== Segment start ==

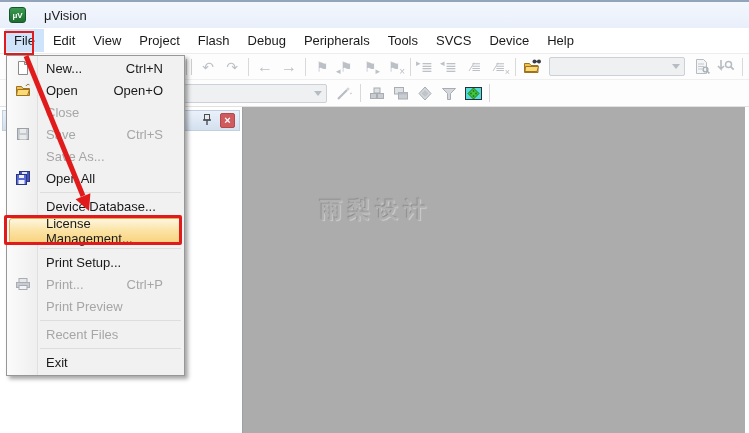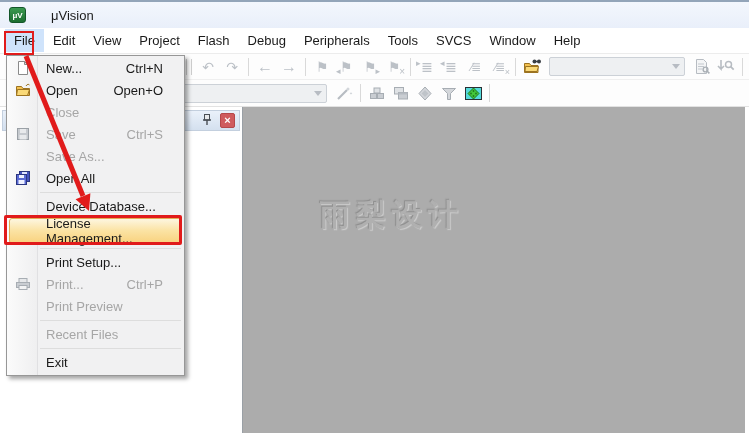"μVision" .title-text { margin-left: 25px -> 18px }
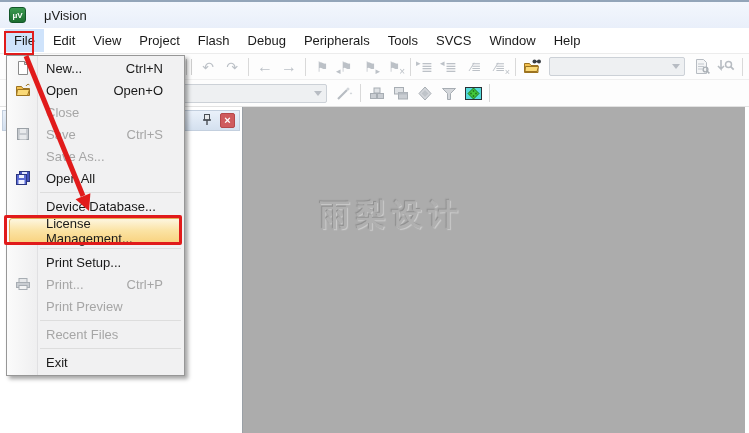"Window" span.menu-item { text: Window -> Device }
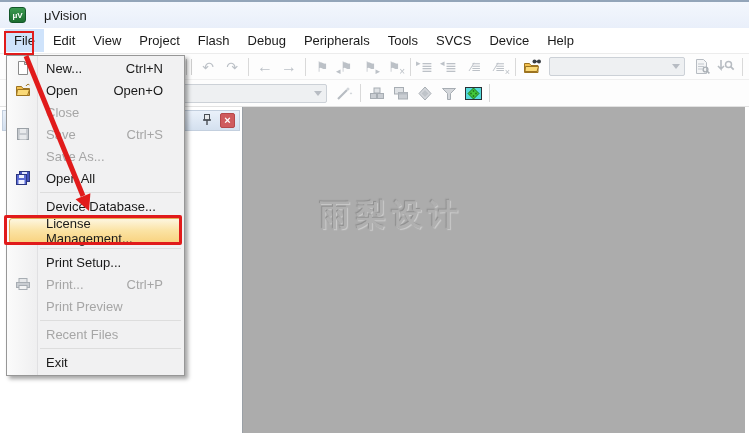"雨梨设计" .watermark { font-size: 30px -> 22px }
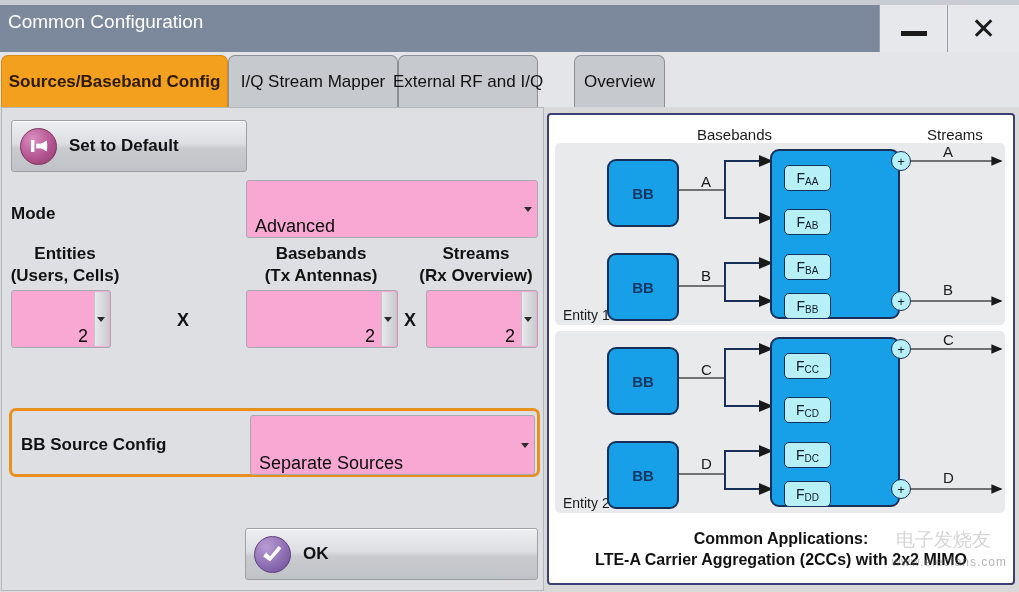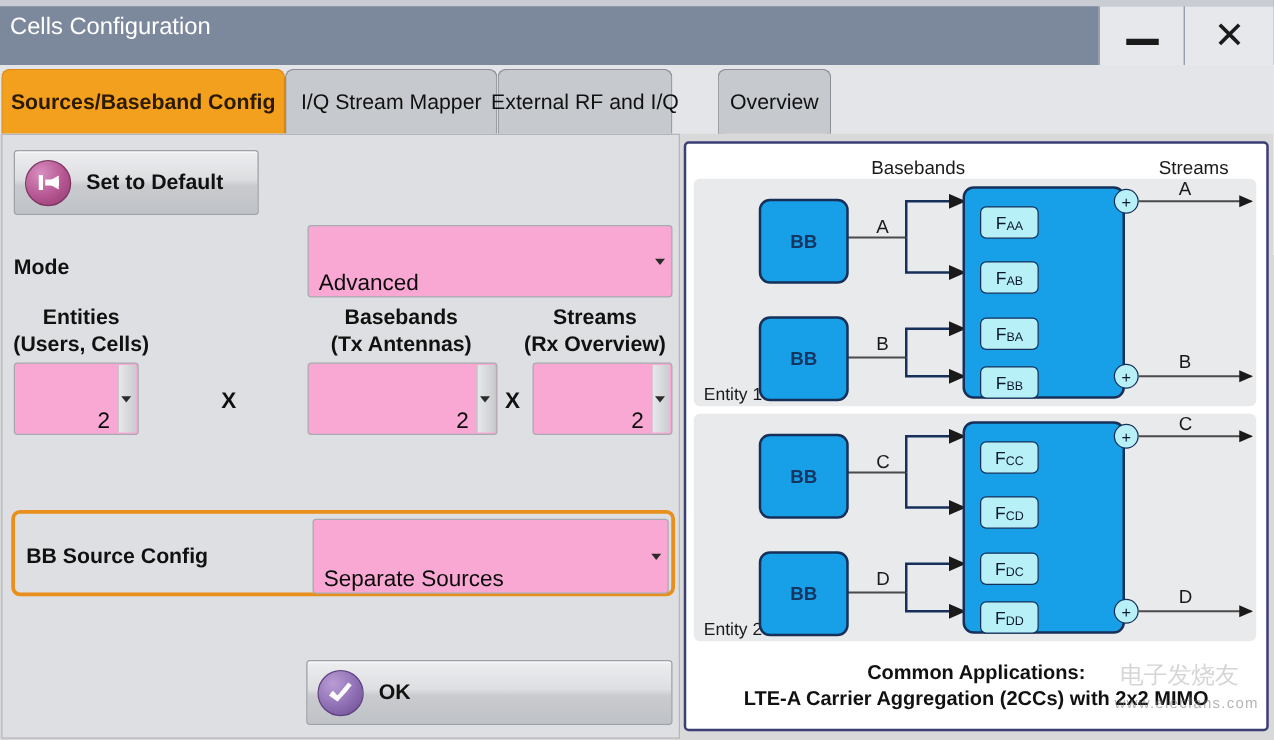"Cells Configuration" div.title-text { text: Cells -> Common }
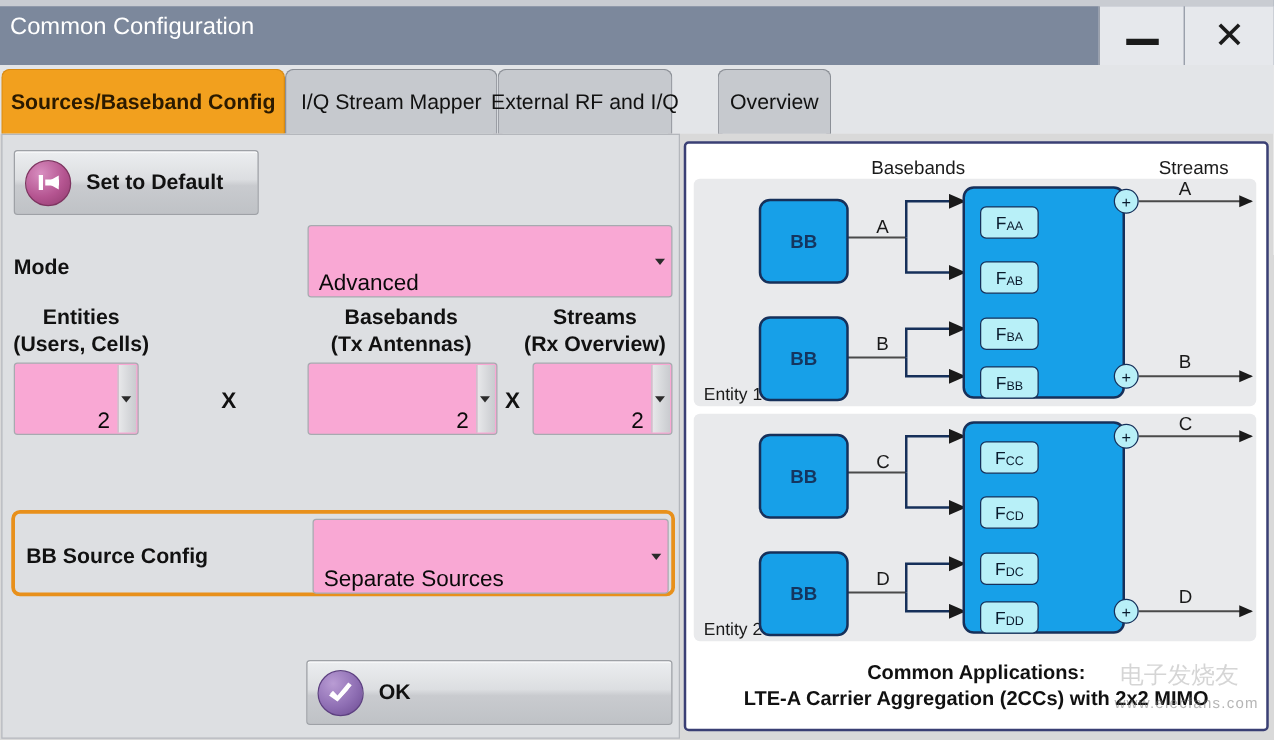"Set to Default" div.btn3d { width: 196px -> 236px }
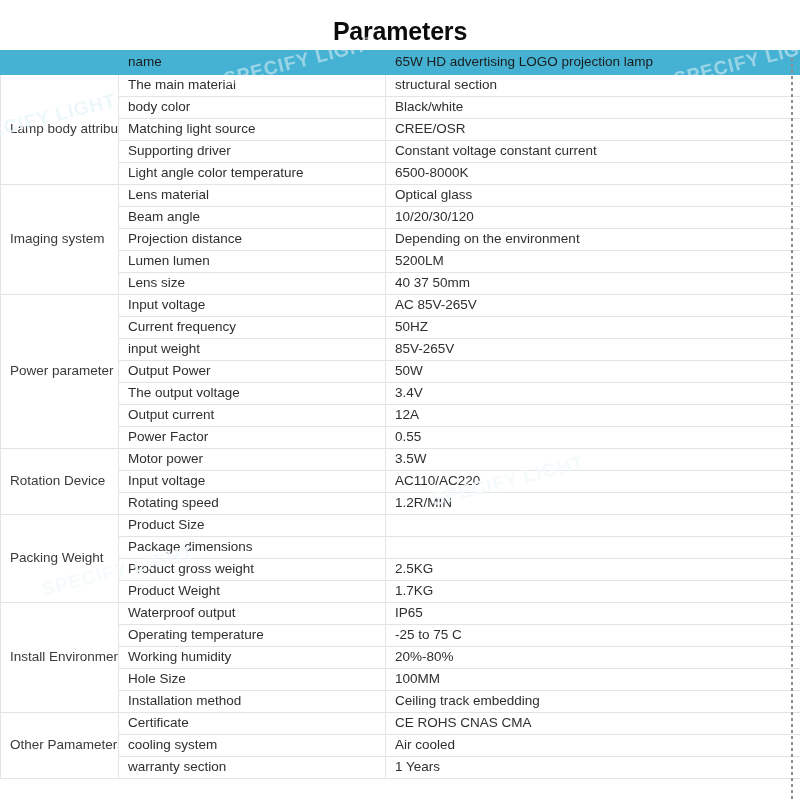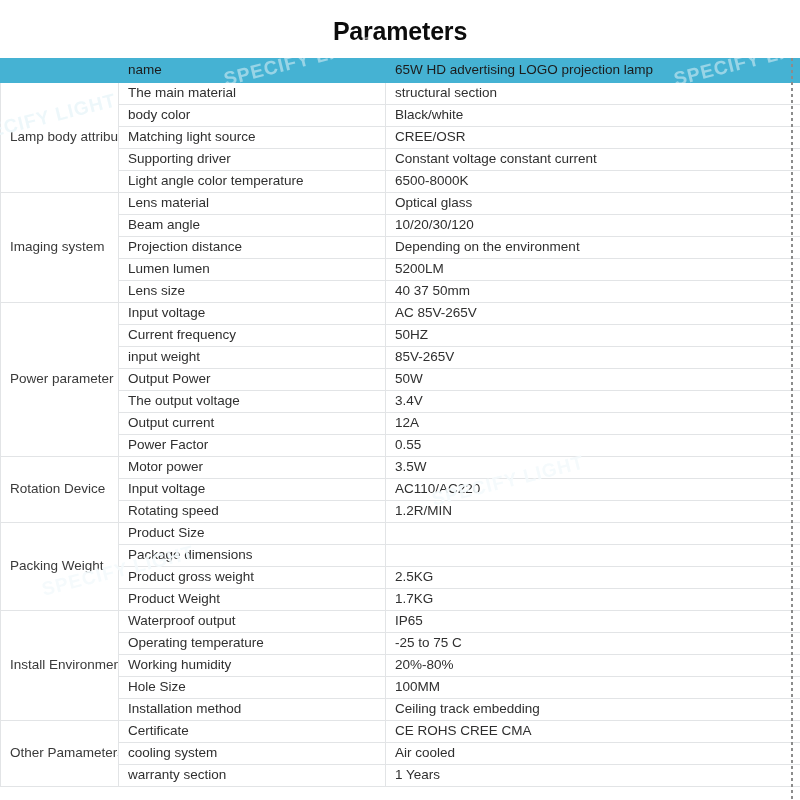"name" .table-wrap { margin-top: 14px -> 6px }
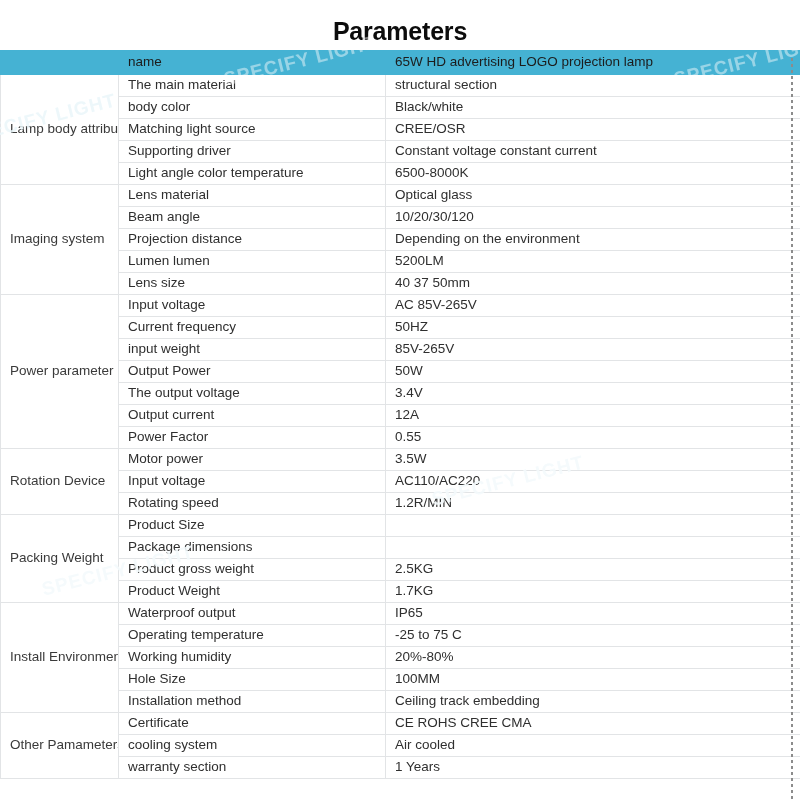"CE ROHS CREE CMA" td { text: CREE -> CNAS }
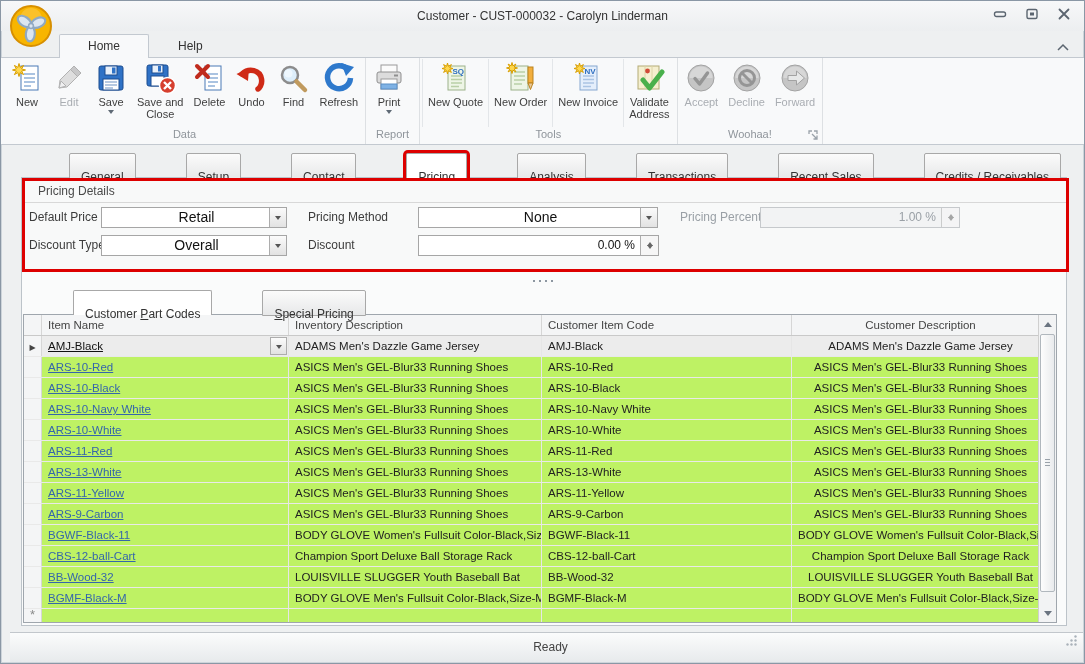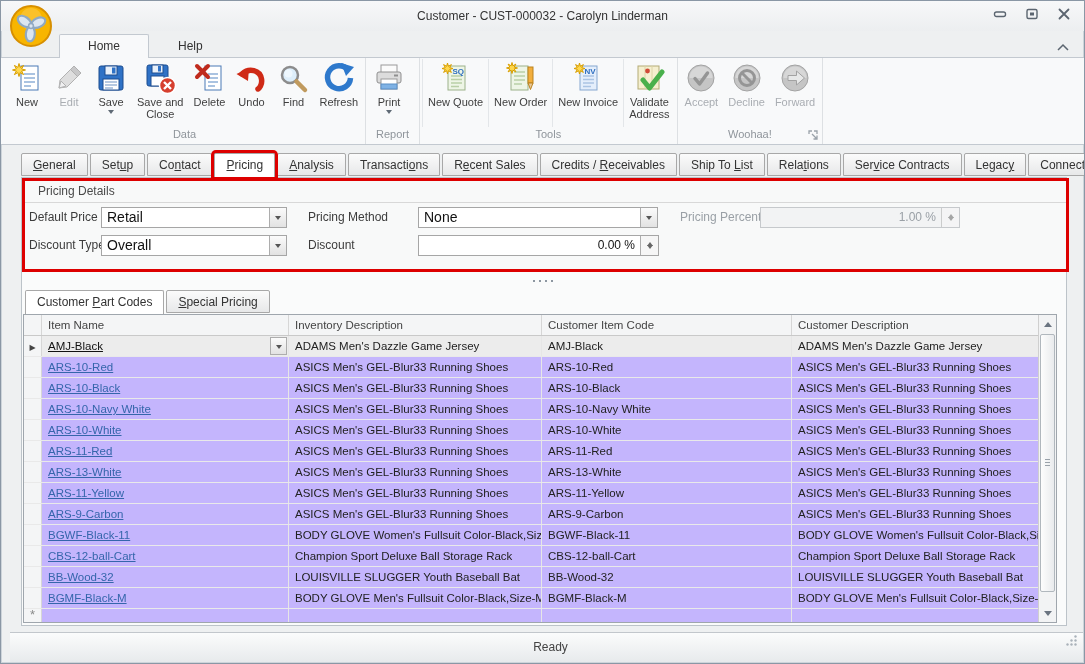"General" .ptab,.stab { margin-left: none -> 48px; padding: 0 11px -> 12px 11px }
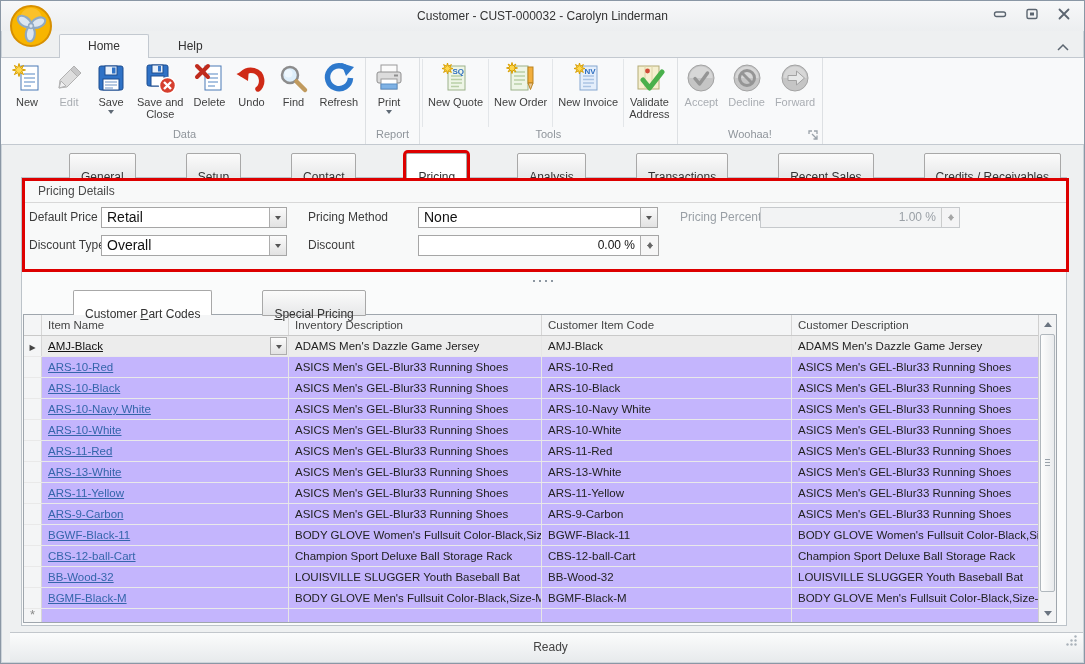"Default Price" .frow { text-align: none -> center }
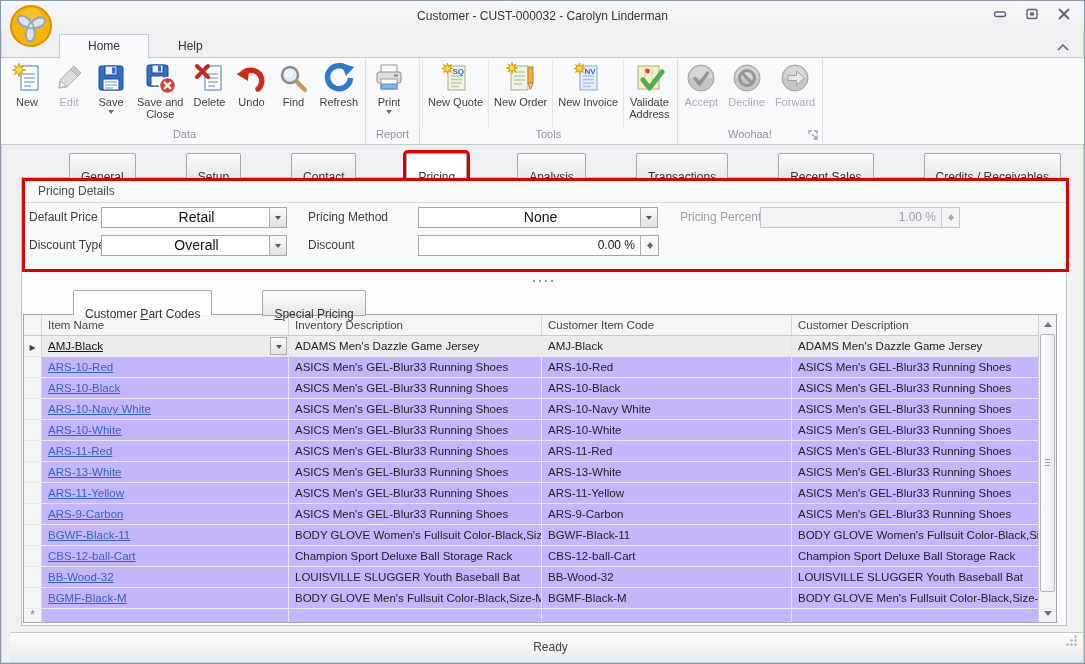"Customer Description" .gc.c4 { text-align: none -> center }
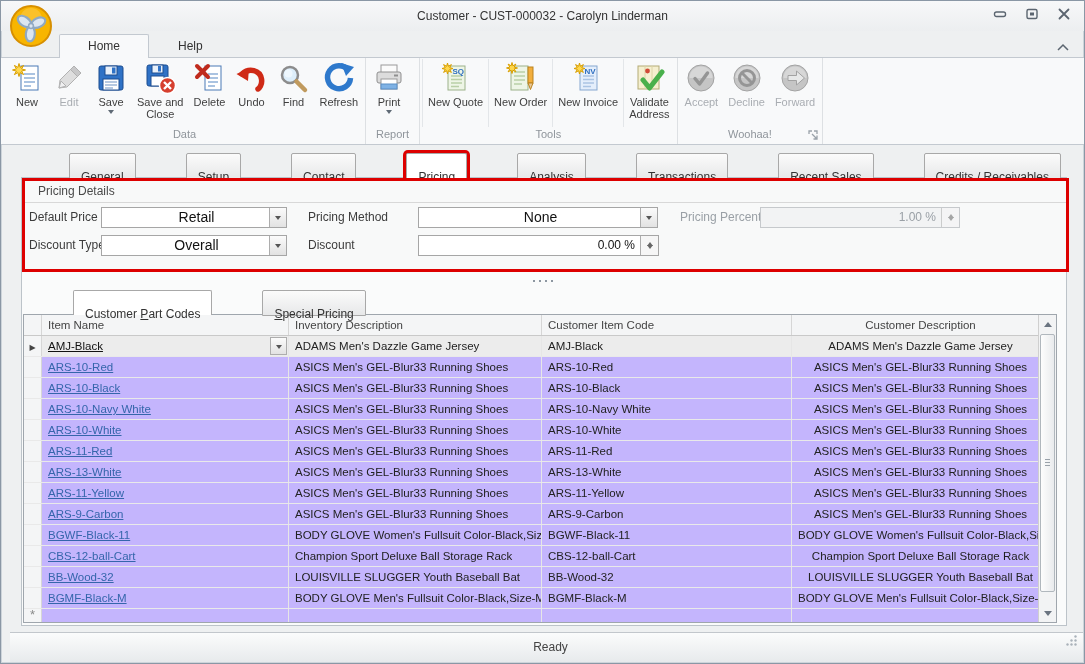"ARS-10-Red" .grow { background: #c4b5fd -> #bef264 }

== Segment end ==

[Task directions] With pictures left out, print the lines of the material above from the line containing "width: 196px ->" through its last line, exactly and nothing more.

[Your solution]
"Set to Default" div.btn3d { width: 196px -> 236px }
"name" .table-wrap { margin-top: 14px -> 6px }
"CE ROHS CREE CMA" td { text: CREE -> CNAS }
"General" .ptab,.stab { margin-left: none -> 48px; padding: 0 11px -> 12px 11px }
"Default Price" .frow { text-align: none -> center }
"Customer Description" .gc.c4 { text-align: none -> center }
"ARS-10-Red" .grow { background: #c4b5fd -> #bef264 }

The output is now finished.